Each line, starting at the one with "-Movie list: https://app-cs4300rr-20.devedu.io/api/ui/" and running to the end of the data below, is to be set down again exactly, both ends included; leave pictures out.

*** Data in this exercise Section Begins ***

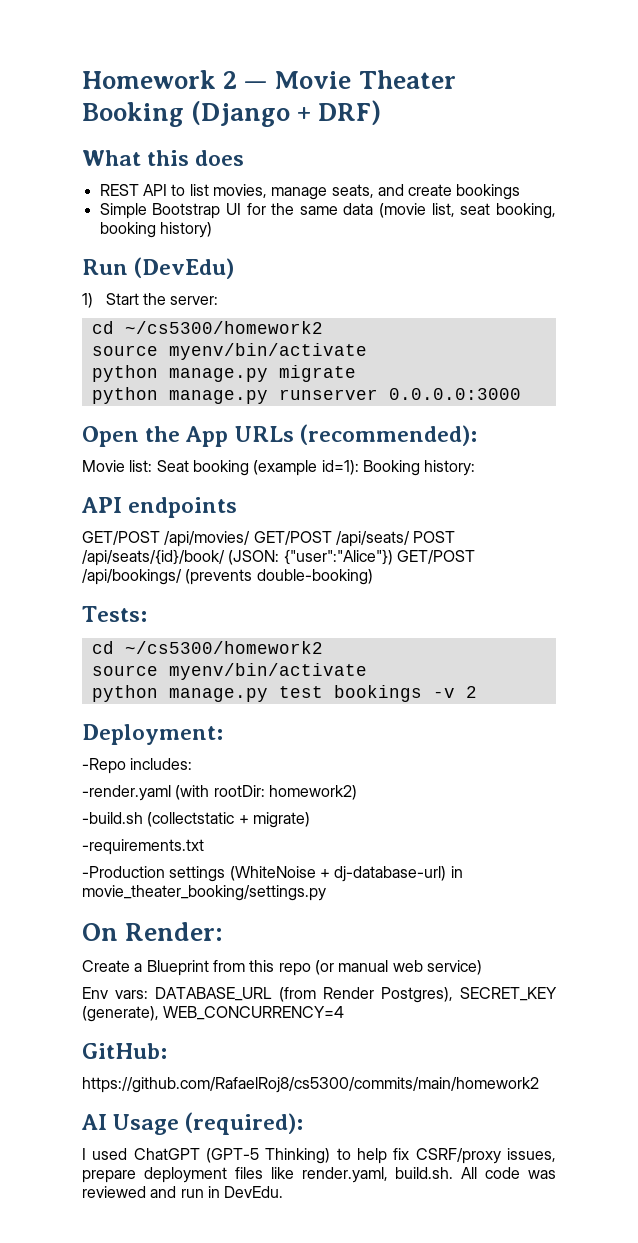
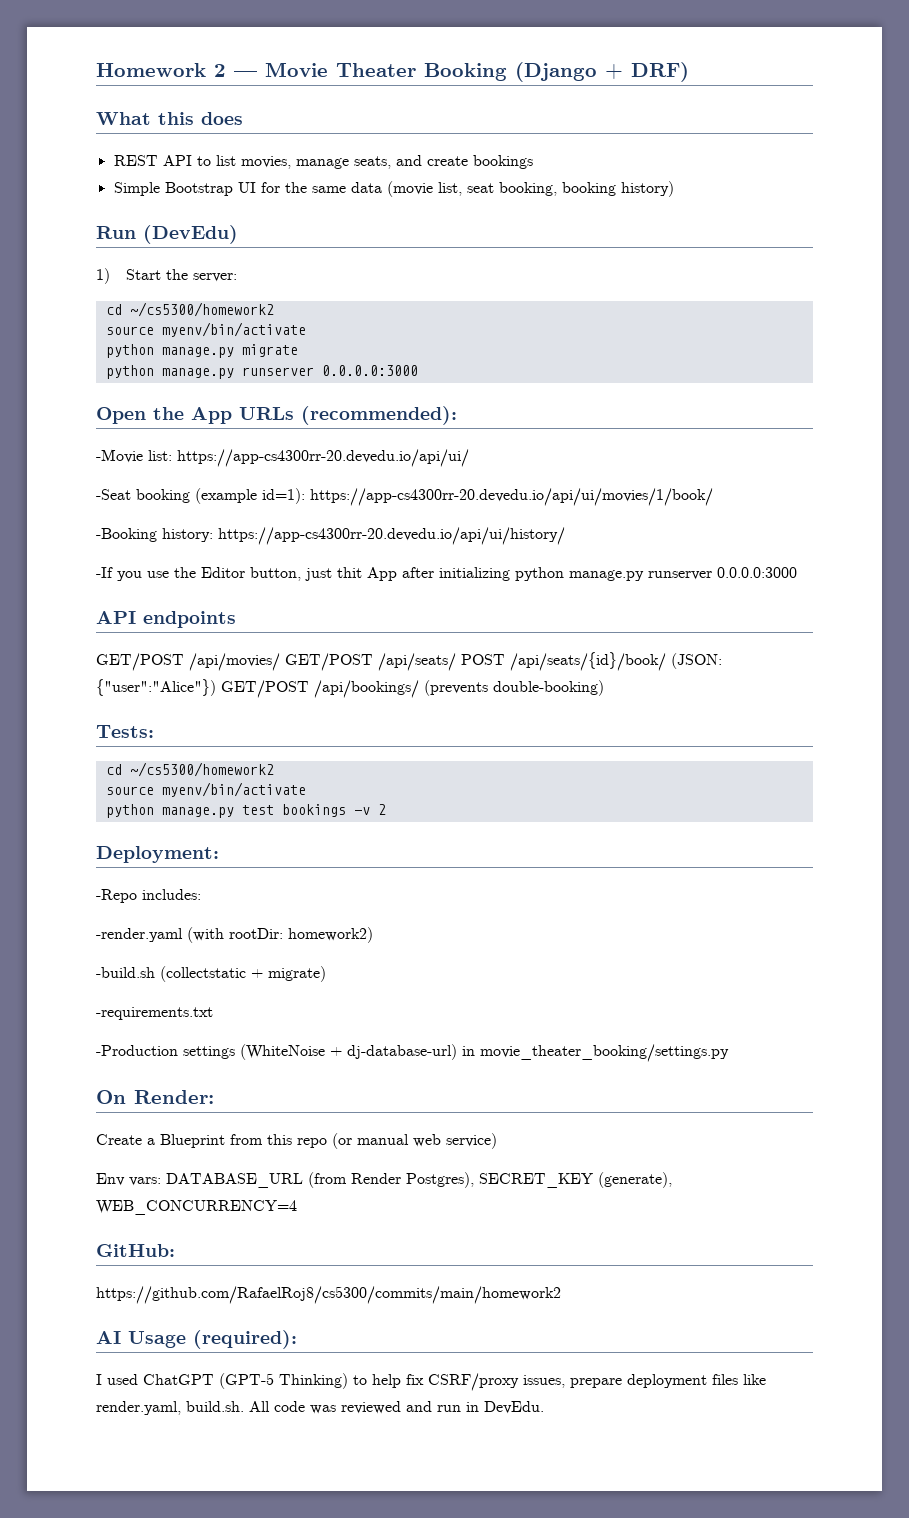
- Movie list: Seat booking (example id=1): Booking history:
+ -Movie list: https://app-cs4300rr-20.devedu.io/api/ui/
+ -Seat booking (example id=1): https://app-cs4300rr-20.devedu.io/api/ui/movies/1/book/
+ -Booking history: https://app-cs4300rr-20.devedu.io/api/ui/history/
+ -If you use the Editor button, just thit App after initializing python manage.py runserver 0.0.0.0:3000

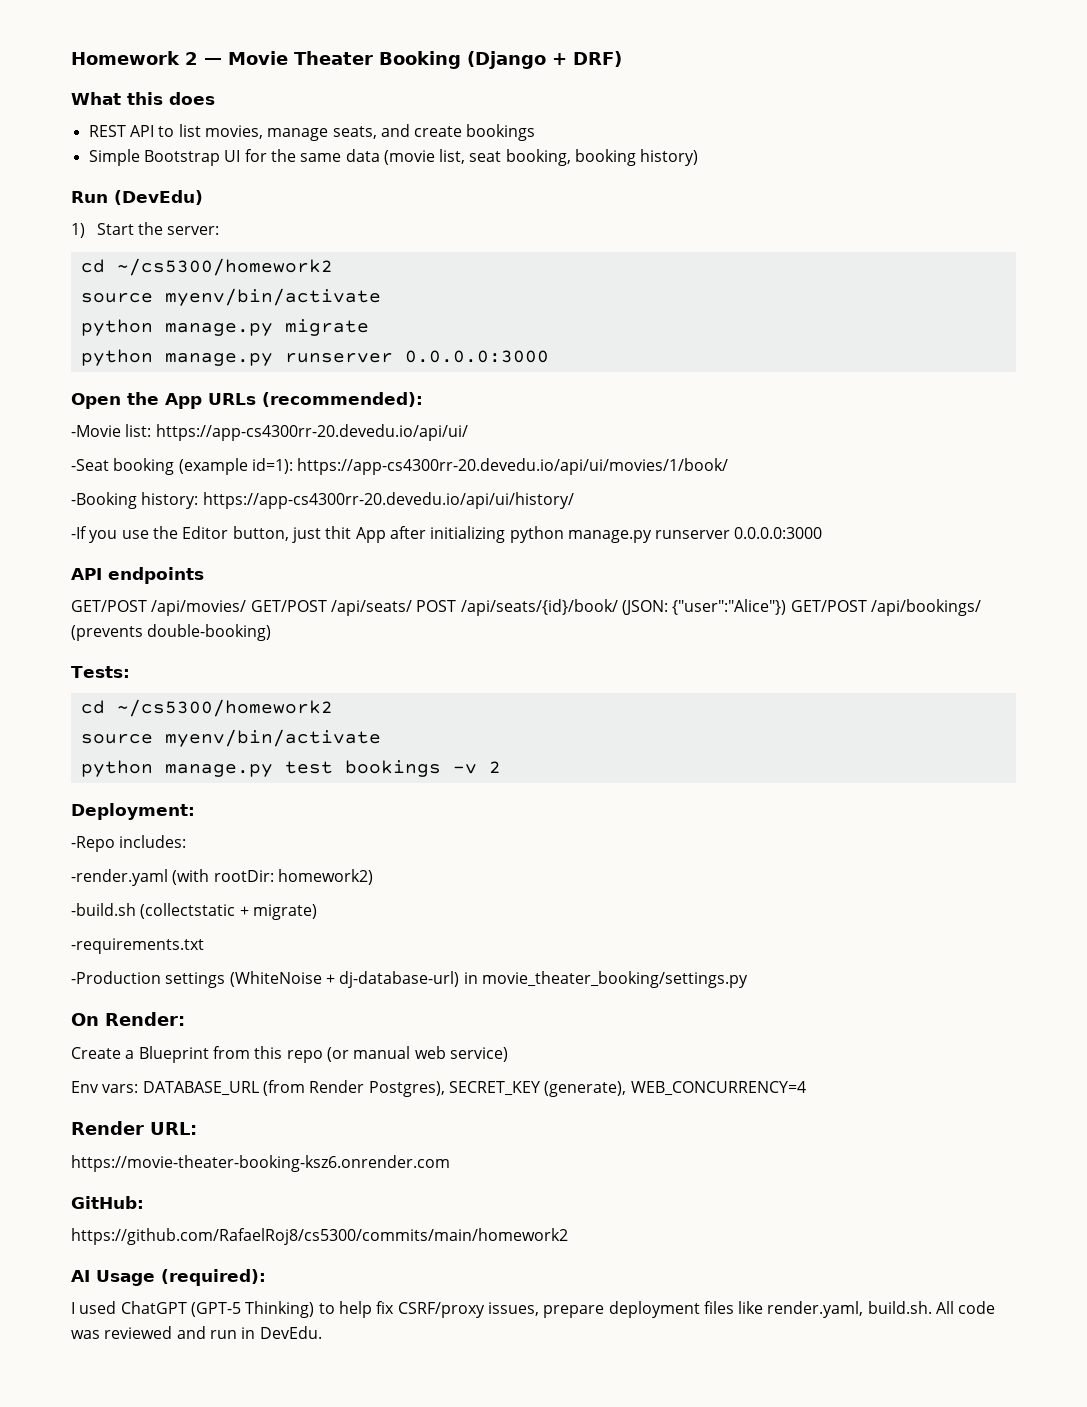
+ Render URL:
+ https://movie-theater-booking-ksz6.onrender.com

*** Data in this exercise Section Ends ***

**Solution to this exercise:**
+ -Movie list: https://app-cs4300rr-20.devedu.io/api/ui/
+ -Seat booking (example id=1): https://app-cs4300rr-20.devedu.io/api/ui/movies/1/book/
+ -Booking history: https://app-cs4300rr-20.devedu.io/api/ui/history/
+ -If you use the Editor button, just thit App after initializing python manage.py runserver 0.0.0.0:3000

+ Render URL:
+ https://movie-theater-booking-ksz6.onrender.com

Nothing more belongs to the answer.